Senja yang dingin kota yang terguyur
hujan bagaikan tubuh dimandikan titik-titik air sower di kamar mandi, hapuskan penat siang yang panas dan gerah. Semilir
Angin meraba menyentuh sekujur kulit menegakkan bulu-bulu roma. Menyapa
mendekap menciumi sekujur tubuh yang ringkih nan rapuh. Sayup-sayup sahdu
murotal mutiara-mutiara langit yang memperkaya jiwa-jiwa yang miskin.
gelombangnya mengetuk daun telinga mengucapkan salam permisi masuk bergemah di gendang telinga. Pagarku basah
dengan titik air hujan serupa berlian-berlian putih jernih menetes ikuti gaya
grafitasi bumi. Berbincang pelan dengan tiap bebatuan jejalanan, atap-atap
pelataran dan dedaunan. Tetesannya memuncuat-cuat menggoda lawan bicara.
Katak-katak bersuka ria bernyanyi menari dan berpesta menyambut kejayaan.
Bersyukur atas segala cinta. Berharap hujan kan hapuskan segala luka,
melahirkan semangat kasih sayang yang tak terkira.
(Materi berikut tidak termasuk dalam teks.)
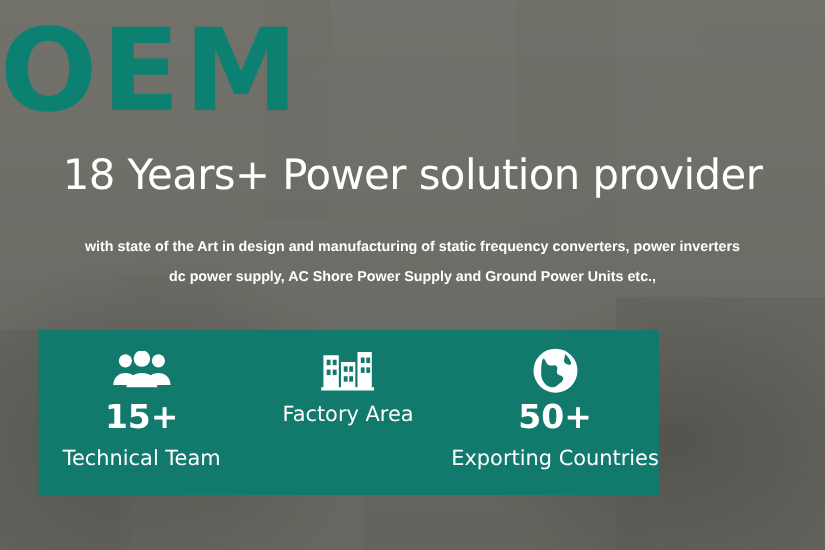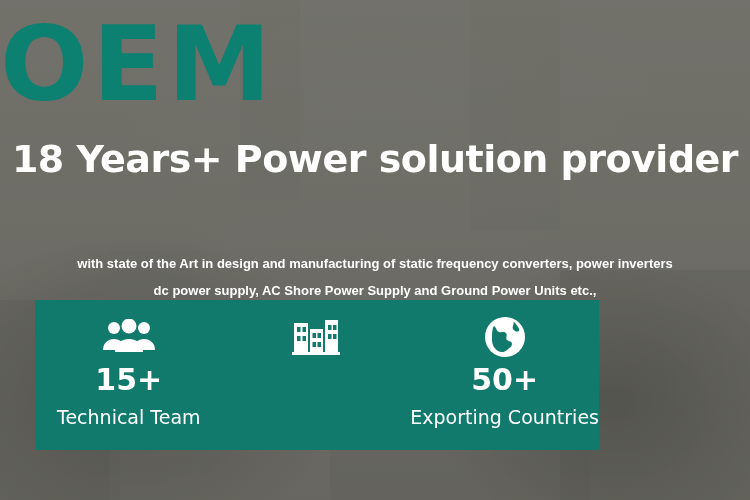--- a/index.html
+++ b/index.html
@@ -77,7 +77,7 @@
     text-align: center;
     color: #ffffff;
     font-family: "DejaVu Sans", sans-serif;
-    font-weight: bold;
+    font-weight: normal;
     font-size: 38px;
     letter-spacing: -0.5px;
     white-space: nowrap;

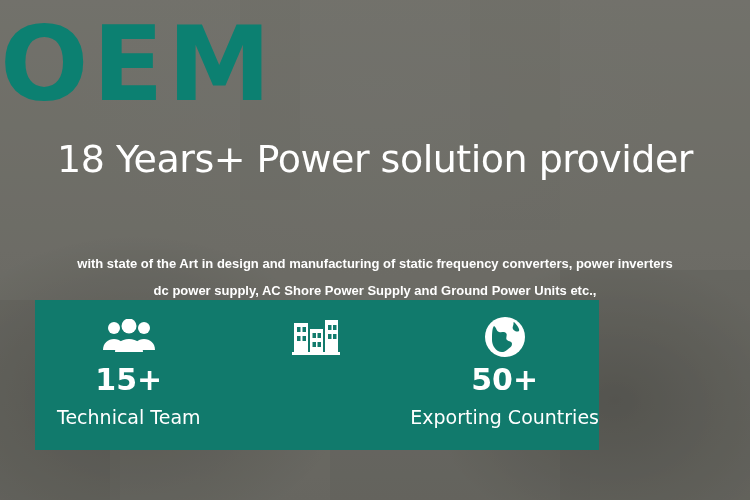--- a/index.html
+++ b/index.html
@@ -94,7 +94,6 @@
     font-weight: bold;
     font-size: 13px;
     line-height: 27px;
-    margin-top: 40px;
   }
 
   .cards {

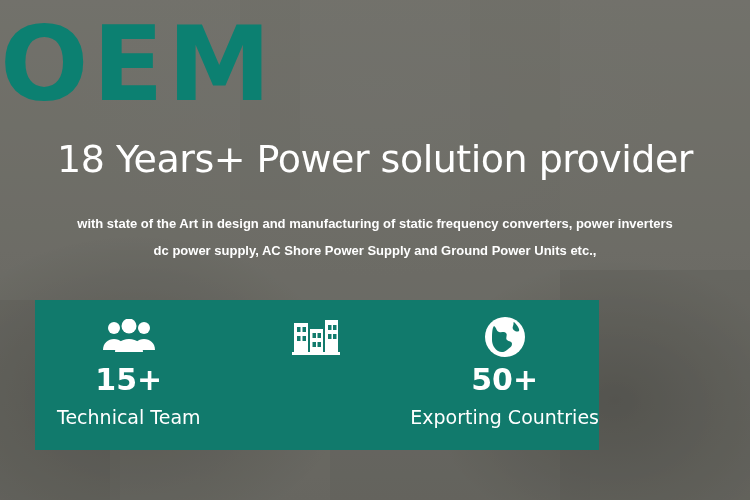--- a/index.html
+++ b/index.html
@@ -208,6 +208,7 @@
             <rect x="2" y="34" width="48" height="3" fill="#ffffff"></rect>
           </svg>
         </div>
+        <div class="card-label">Factory Area</div>
       </div>
 
       <div class="card">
Kisah cintaku tak seindah dongeng. Tak
cinderala, tak rapunsel, tak putri salju tidak juga putri tidur. Kisahku lebih
seperti Qois dan laila. Qais tal elak mengemban julukan majnun karena
ketidak mampuannya hadapi cinta yang meluap-luap melebihi volume hatinya pada
laila. Seumur hidup dalam sisa hidupnya terasing dengan kegelapan, terusir,
kesepian bertemankan binantang-binantang buas, panas dingin alam yang
meremukkan tulang-tulang dan persendihannya namun untungnya semua itu tak mampu
meracuni dan melumpuhkan hatinya yang hanya dibingkai, dibekukan dan diawetkan
untuk laila. Keberadaan nafasnya hanya karena masih adanya bayangan laila dalam
imajinasinya yang mengkristal terhadap kekasihnya yang cantik jelita. Laila
yang hanya seorang belia sebesar apapun balasan perasaan cintanya pada Qais,
ingin hati menampung seluruh muatan cinta pria pujaan hatinya itu namun apa
daya dia tidak mampu menghancurkan besi-besi jeruji penjara yang dibuat adat
kepadanya. Aku mencintai bulan, takjub
dengan cahayanya yang mempercantik malam. Jatuh hati dengan stilenya sebagai
indeks waktu. Kadang sempurna,dan kadang purnama, kadang sabit bahkan kadang
tiada. Dengan setia menemani dan menjaga saudara-saudara kecilnya yaitu bintang
gumintang yang menghangatkannya.Harap gapai bulan, memeluknya dan bawakannya
pulang. Gantung di dinding kamar agarku bisa tersenyum saat mata ingin
berpejam. Malang sungguh tak dapat ditolak, untung sungguh tak dapat diraih
yang ku dapati malah bulan indah yang semu. Aku mengejarnya bagai pemain bola
menjemput bolanya di lapangan berumput. Rasa hati sudah menyentuh dan
mendekapnya kelihatan nyata, sempurna dan dekat namun aku malah tengelam
kedalam kubangan air yang dalam, tak mampu berenang menyelamatkan diri, peri
hidung menghirup berliter air, pusing terbentur batu dinding, ku temukan bulan
impianku dalam sumur yang jauh dari
rumahku. Di sebuah negri asing dalam sebuah kemusafiran.